Presiden menegaskan bahwa Indonesia adalah bangsa yang besar, kaya akan keberagaman, dan menjunjung tinggi toleransi. Ia melihat umat Hindu sebagai bagian integral dalam menjaga harmoni sosial dan negara. “Saya percaya umat Hindu Indonesia telah dan akan selalu berperan penting dalam mewujudkan Indonesia yang adil dan makmur,” ujarnya.

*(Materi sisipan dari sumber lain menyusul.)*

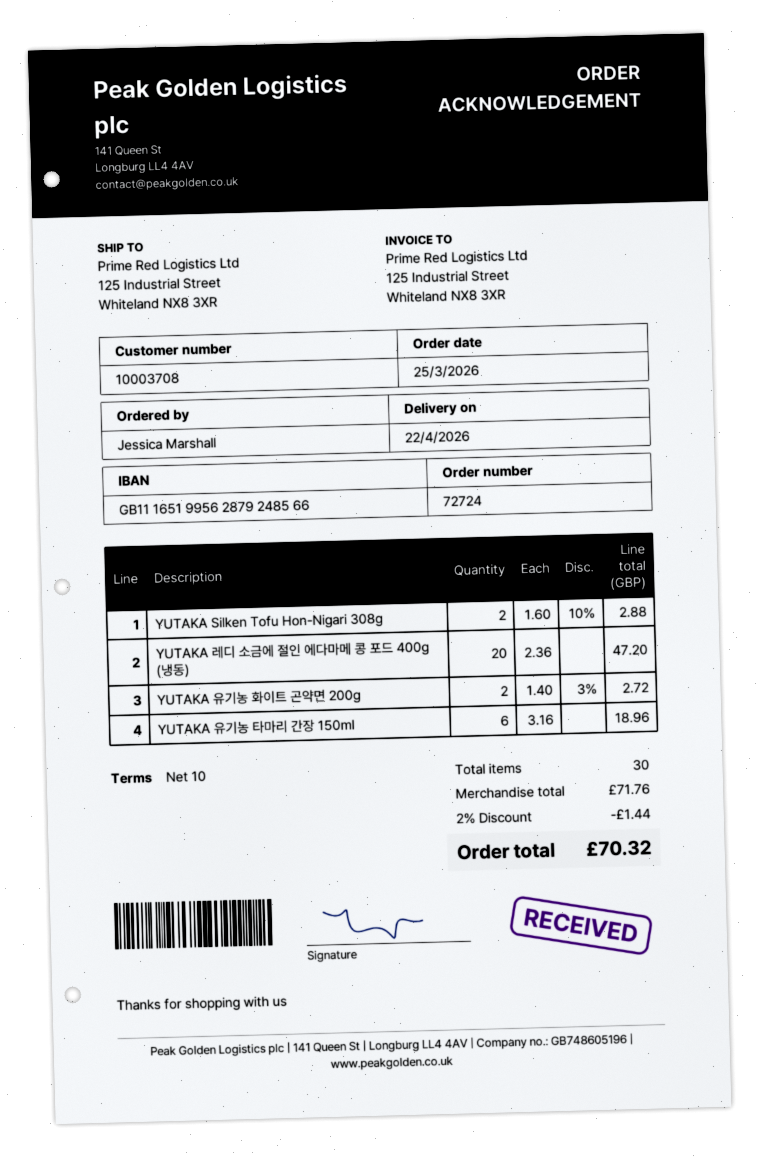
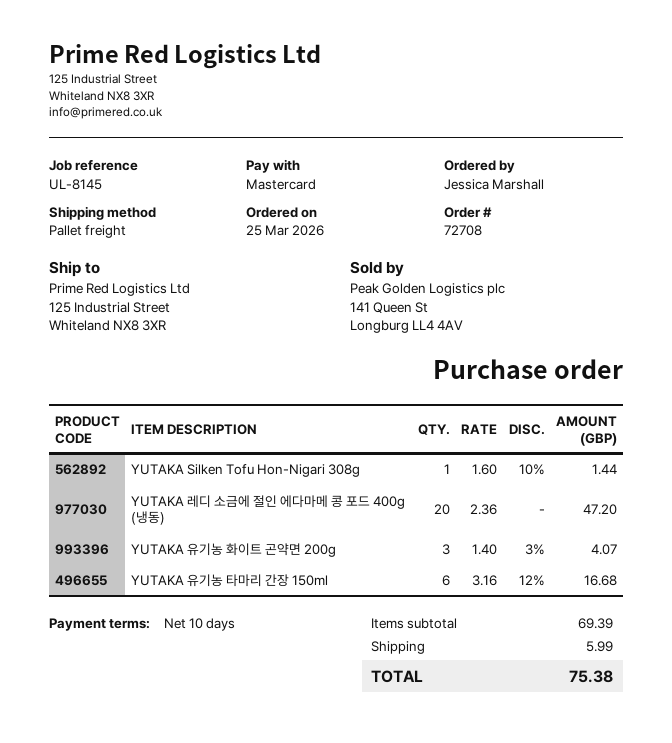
order number: 72724 -> 72708
YUTAKA Silken Tofu Hon-Nigari 308g: 2 x 1.60 - 10% = 2.88 -> 1 x 1.60 - 10% = 1.44
YUTAKA 유기농 화이트 곤약면 200g: 2 x 1.40 - 3% = 2.72 -> 3 x 1.40 - 3% = 4.07
YUTAKA 유기농 타마리 간장 150ml: 6 x 3.16 = 18.96 -> 6 x 3.16 - 12% = 16.68
subtotal: 71.76 -> 69.39
discount: 2% = 1.44 -> none
shipping: none -> 5.99
total: 70.32 -> 75.38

Prabowo juga mengingatkan pentingnya menjaga hubungan yang harmonis antara manusia, alam, dan Tuhan berdasarkan prinsip Tri Hita Karana. Ia mengajak semua pihak untuk bersama-sama memperkuat persatuan nasional dan membangun Indonesia yang lebih baik.
Dharma Santi sendiri merupakan perayaan puncak bagi umat Hindu setelah Hari Raya Nyepi, yang diharapkan menjadi landasan bagi perbaikan hubungan sosial dan kesatuan di tengah masyarakat yang beragam.